* [Records from a collection]:

--- START ---

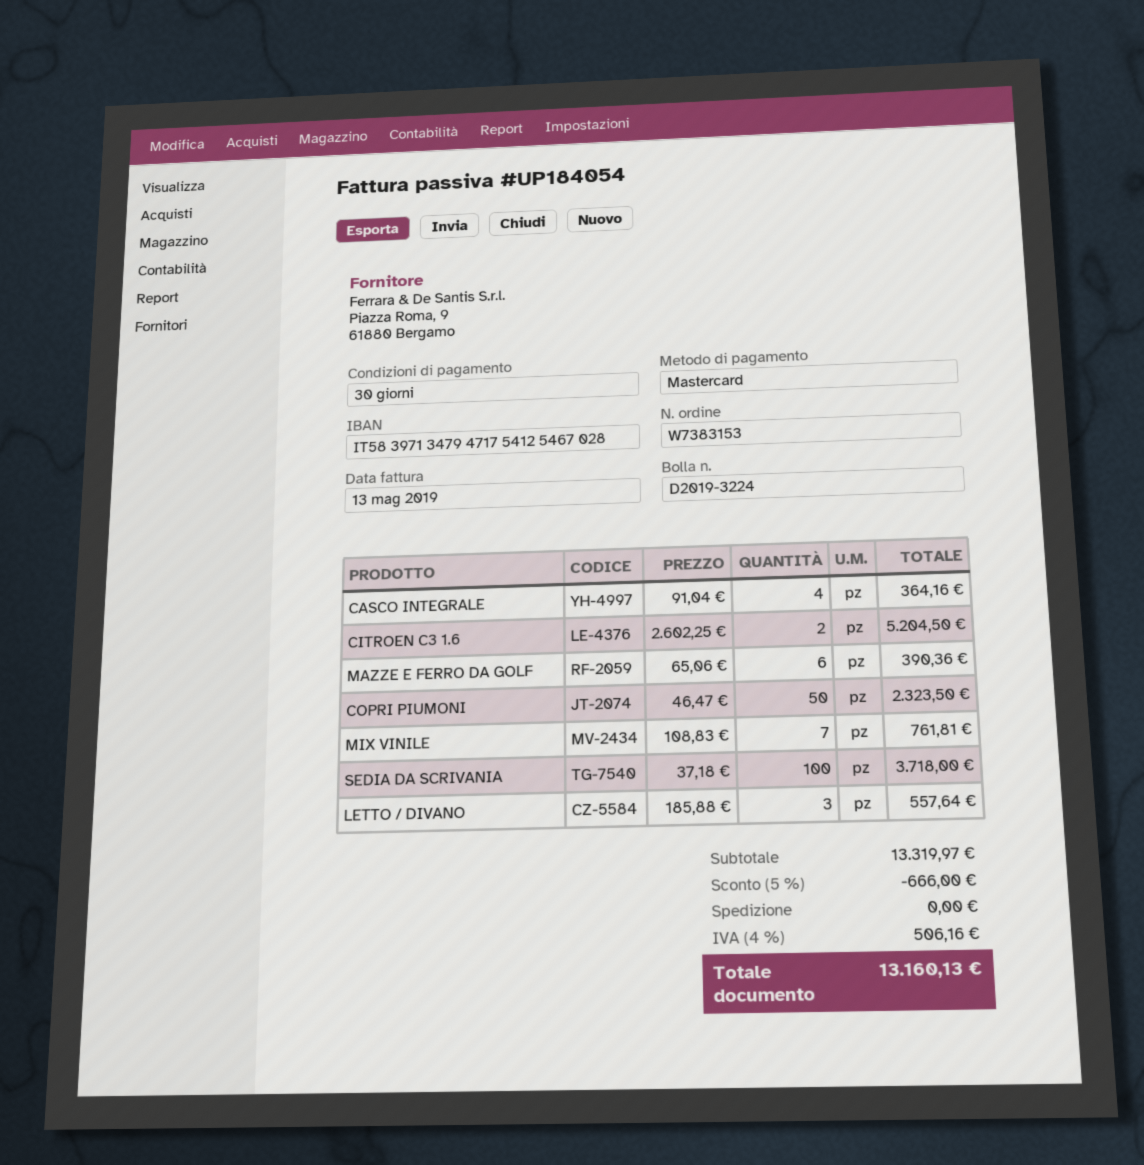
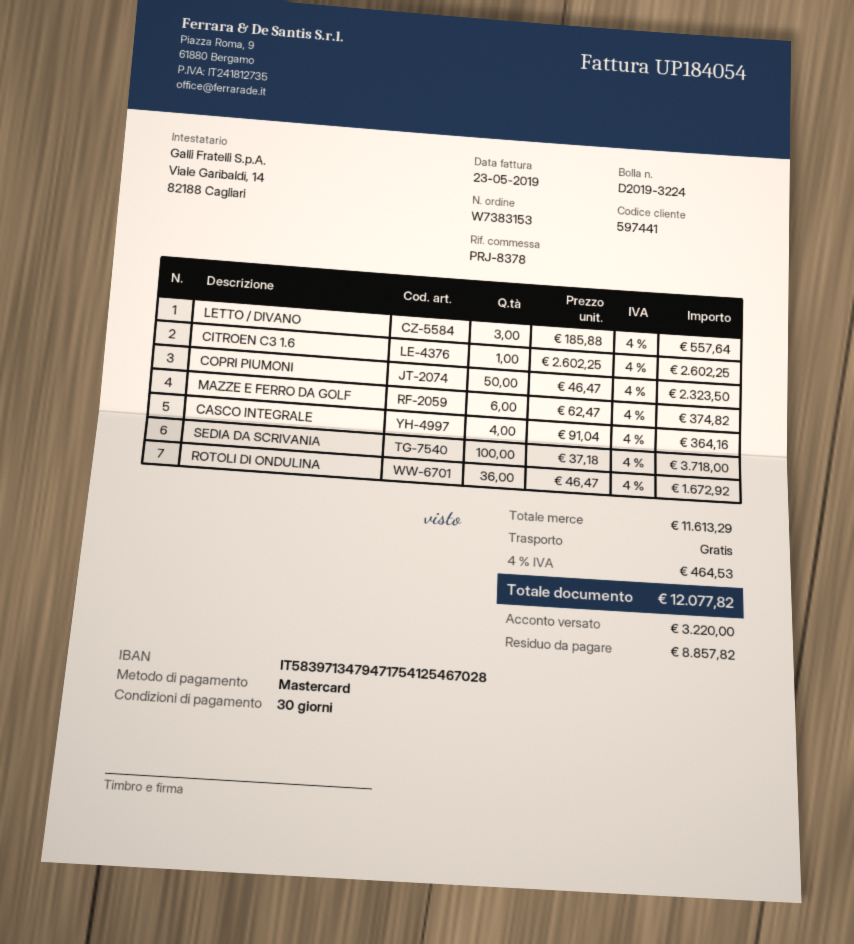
invoice date: 2019-05-13 -> 2019-05-23
CITROEN C3 1.6: 2 x 2602.25 = 5204.50 -> 1 x 2602.25 = 2602.25
MAZZE E FERRO DA GOLF: 6 x 65.06 = 390.36 -> 6 x 62.47 = 374.82
MIX VINILE: 7 x 108.83 = 761.81 -> none
ROTOLI DI ONDULINA: none -> 36 x 46.47 = 1672.92
subtotal: 13319.97 -> 11613.29
discount: 5% = 666.00 -> none
tax: 4% = 506.16 -> 4% = 464.53
total: 13160.13 -> 12077.82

--- END ---

* [How to complete this task]: Repeat every record above exactly. The pictures do not belong in the copy.

* [Expected answer]:
invoice date: 2019-05-13 -> 2019-05-23
CITROEN C3 1.6: 2 x 2602.25 = 5204.50 -> 1 x 2602.25 = 2602.25
MAZZE E FERRO DA GOLF: 6 x 65.06 = 390.36 -> 6 x 62.47 = 374.82
MIX VINILE: 7 x 108.83 = 761.81 -> none
ROTOLI DI ONDULINA: none -> 36 x 46.47 = 1672.92
subtotal: 13319.97 -> 11613.29
discount: 5% = 666.00 -> none
tax: 4% = 506.16 -> 4% = 464.53
total: 13160.13 -> 12077.82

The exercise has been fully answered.